C’era una cura nel seguire il malato che diventava totale per lei e il consorte, quasi un patto di ferro, fino all’esito della malattia. Come dicessero: io non ti abbandono e mi occupo di te, sàppilo, finché ne avrai bisogno.
Proprio come coi nipoti. A proposito di nipoti, ci tenne a sottolineare che a legarli era un filo di tenerezza davvero molto forte. “Forse perché il ruolo del genitore ha tempi più veloci e impazienti, i tempi dei nonni e dei nipoti sono più lenti e dunque più sereni”.
Ripercorreva la sua vita di medico, la scelta di essere anestesista, anziché rimanere in Rianimazione col collega bravissimo, e marito. “Forse perché mi piace vedere il risultato nell’immediato. Subito dopo l’operazione parli col tuo paziente, il risveglio è un momento bellissimo, quando ti guarda negli occhi e si sa che tutto è terminato. Abbiamo comunque lavorato insieme in sala operatoria per anni, in ospedale o nelle cliniche private.” E anche la stima per la professione esercitata, e per i colleghi, spesso malpagati e costretti a fare turni esagerati, non era mai venuta meno. “Nelle strutture pubbliche manca personale e le private sono utili proprio laddove non c’è la sanità pubblica, troppo oppressa dall’intrusione politica e dalla conseguente disorganizzazione”.

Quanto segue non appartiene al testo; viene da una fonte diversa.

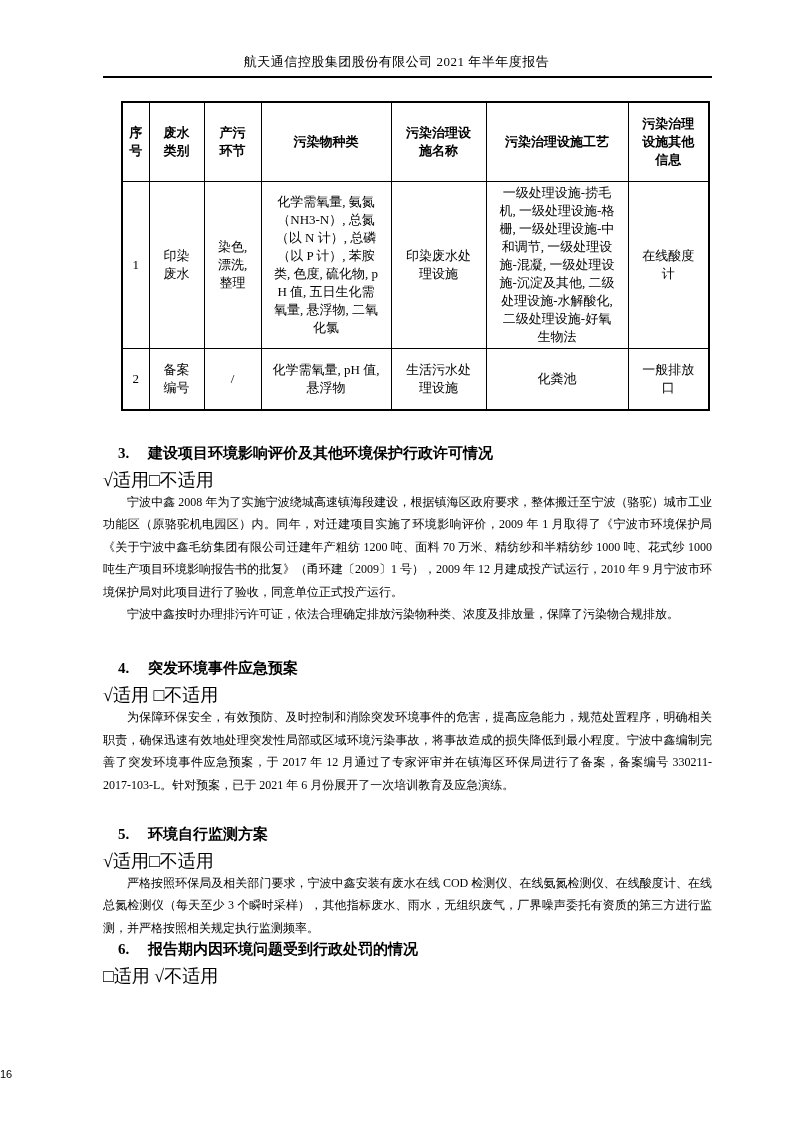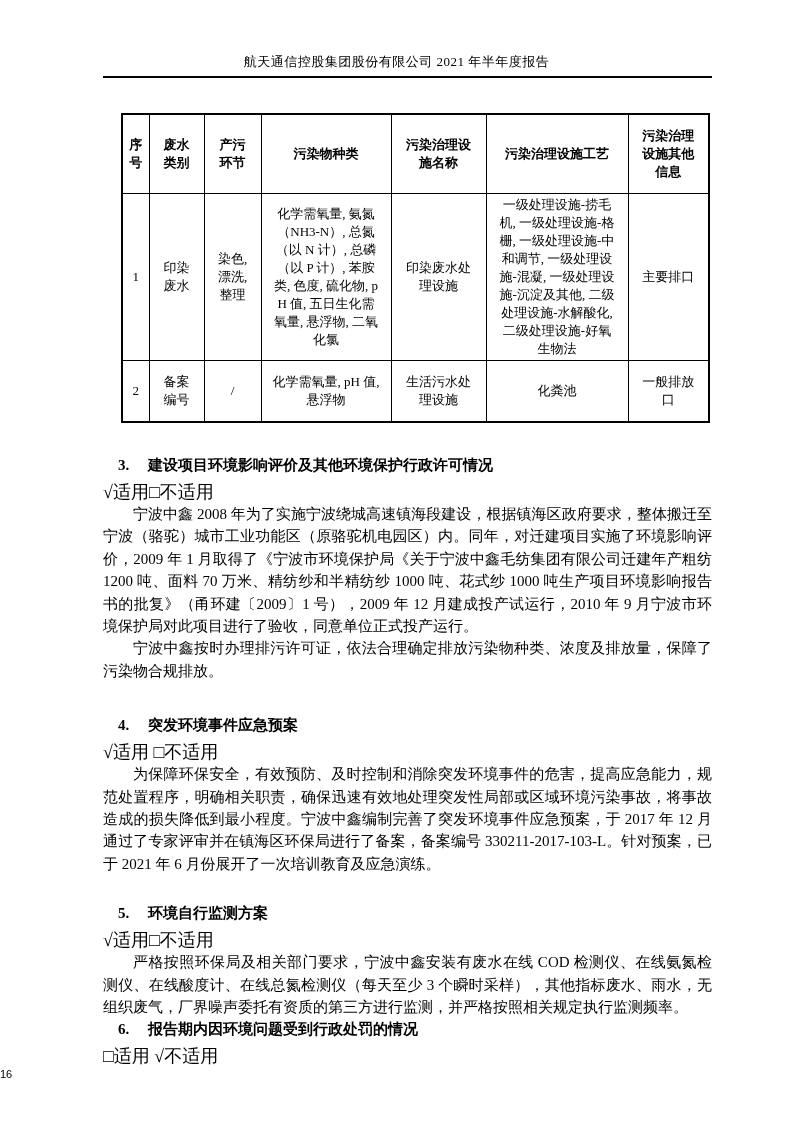--- a/index.html
+++ b/index.html
@@ -24,7 +24,7 @@
   }
   
   .pollution-table {
-    margin:35px 0 0 121px;
+    margin:23px 0 0 121px;
     width:587px;
     border-collapse:collapse;
     table-layout:fixed;

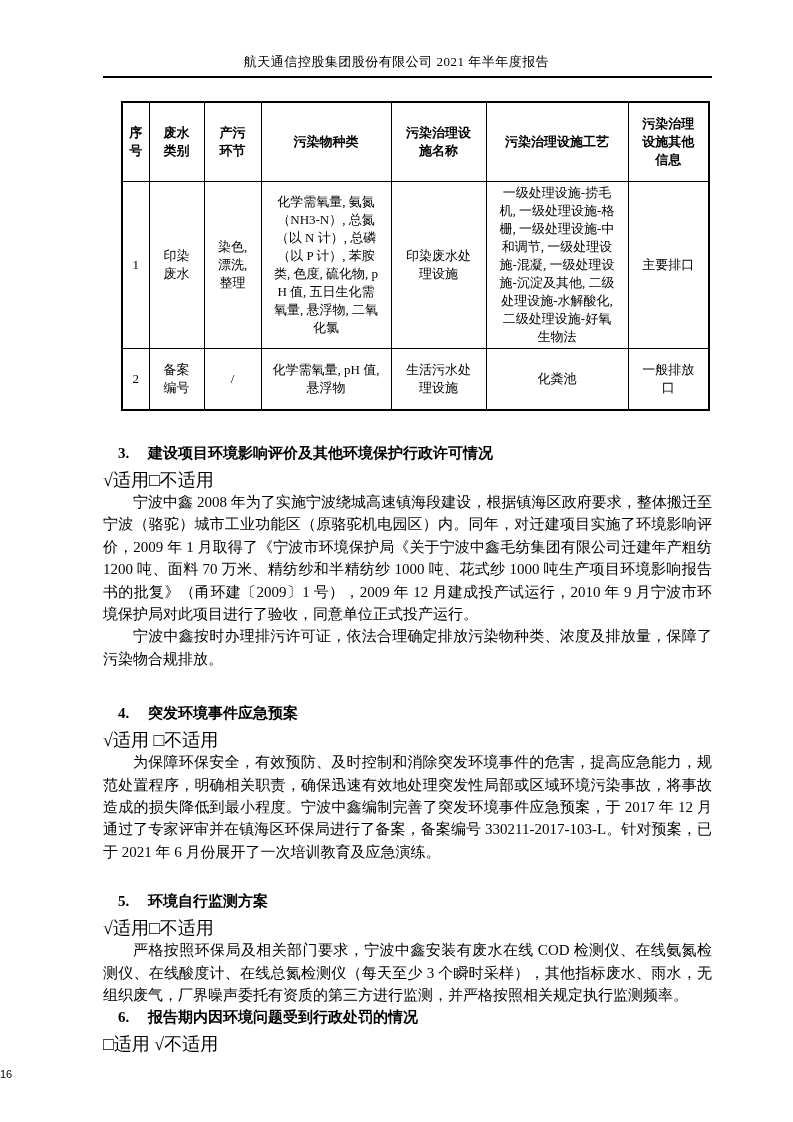--- a/index.html
+++ b/index.html
@@ -111,7 +111,7 @@
         <td>化学需氧量, 氨氮（NH3-N）, 总氮（以 N 计）, 总磷（以 P 计）, 苯胺类, 色度, 硫化物, pH 值, 五日生化需氧量, 悬浮物, 二氧化氯</td>
         <td>印染废水处理设施</td>
         <td>一级处理设施-捞毛机, 一级处理设施-格栅, 一级处理设施-中和调节, 一级处理设施-混凝, 一级处理设施-沉淀及其他, 二级处理设施-水解酸化, 二级处理设施-好氧生物法</td>
-        <td class="c6">主要排口</td>
+        <td class="c6">在线酸度计</td>
       </tr>
       <tr class="row-small">
         <td class="c0">2</td>

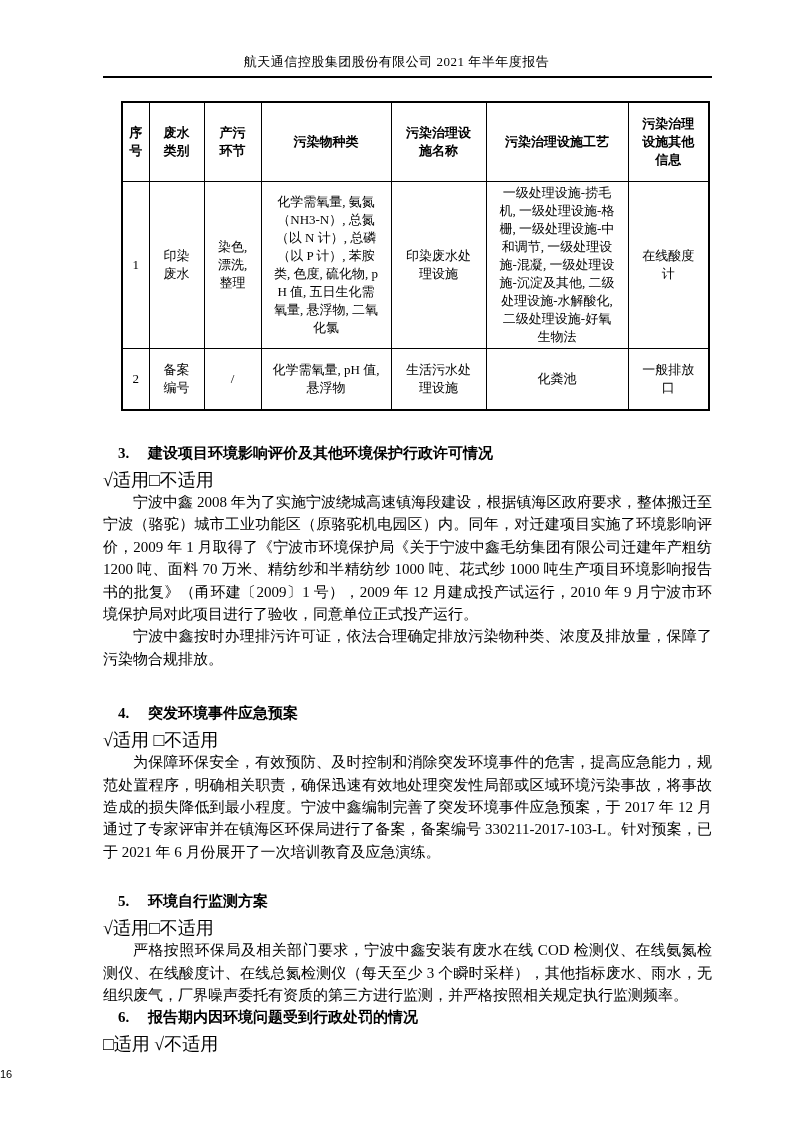--- a/index.html
+++ b/index.html
@@ -56,7 +56,7 @@
   .applicability { margin-top:5px; font-size:18px; line-height:22px; }
   .para {
     margin:0;
-    font-size:15px; line-height:22.4px;
+    font-size:12px; line-height:22.4px;
     text-align:justify;
     text-indent:2em;
   }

Arrivò alla fine di altre curiosità la domanda dell’ospite più urgente, quella tenuta per ultima. Come si fa a rapportarsi così spesso con la morte, e a comunicarla agli altri?
“Certo è difficile sapere che dietro la porta ti aspetta un parente cui devi comunicare un decesso. E molto lo è, magari ancora di più, chiedere il permesso di un trapianto d’organi, che pure è così importante e indispensabile per chi sta aspettando da anni”.
Ma -incalzò l’ospite- potrebbe essere vero, come qualcuno ha detto, che si fa il medico per vincere la paura della morte?
“Non lo credo. Per me almeno non è stato così. Non ho paura della morte, ho sempre pensato che faccia parte della nostra esistenza”.
E dunque? “La scelta è stata per me piuttosto di guardare alla vita, nell’essere, ancora oggi, parte attiva di quel magnifico lavoro datomi, che aumenta la speranza e la rende realtà”.
Stefania Longoni Bortoluzzi, la nonna medico, deceduta lo scorso 10 agosto, si raccontò all’ospite nel settembre del ‘91 nel suo giardino di Velate.
L’intervista fu pubblicata in Lombardia Oggi, inserto de La Prealpina, nello stesso autunno.
L’ospite ringrazia Elisa, figlia di Stefania, per averne chiesta una riproposizione, dopo la riscoperta della pagina di giornale tra le carte della mamma.
Lo abbiamo fatto con tanto affetto, seppur usando meno parole e nuovi strumenti. Com’è necessario per assecondare i tempi.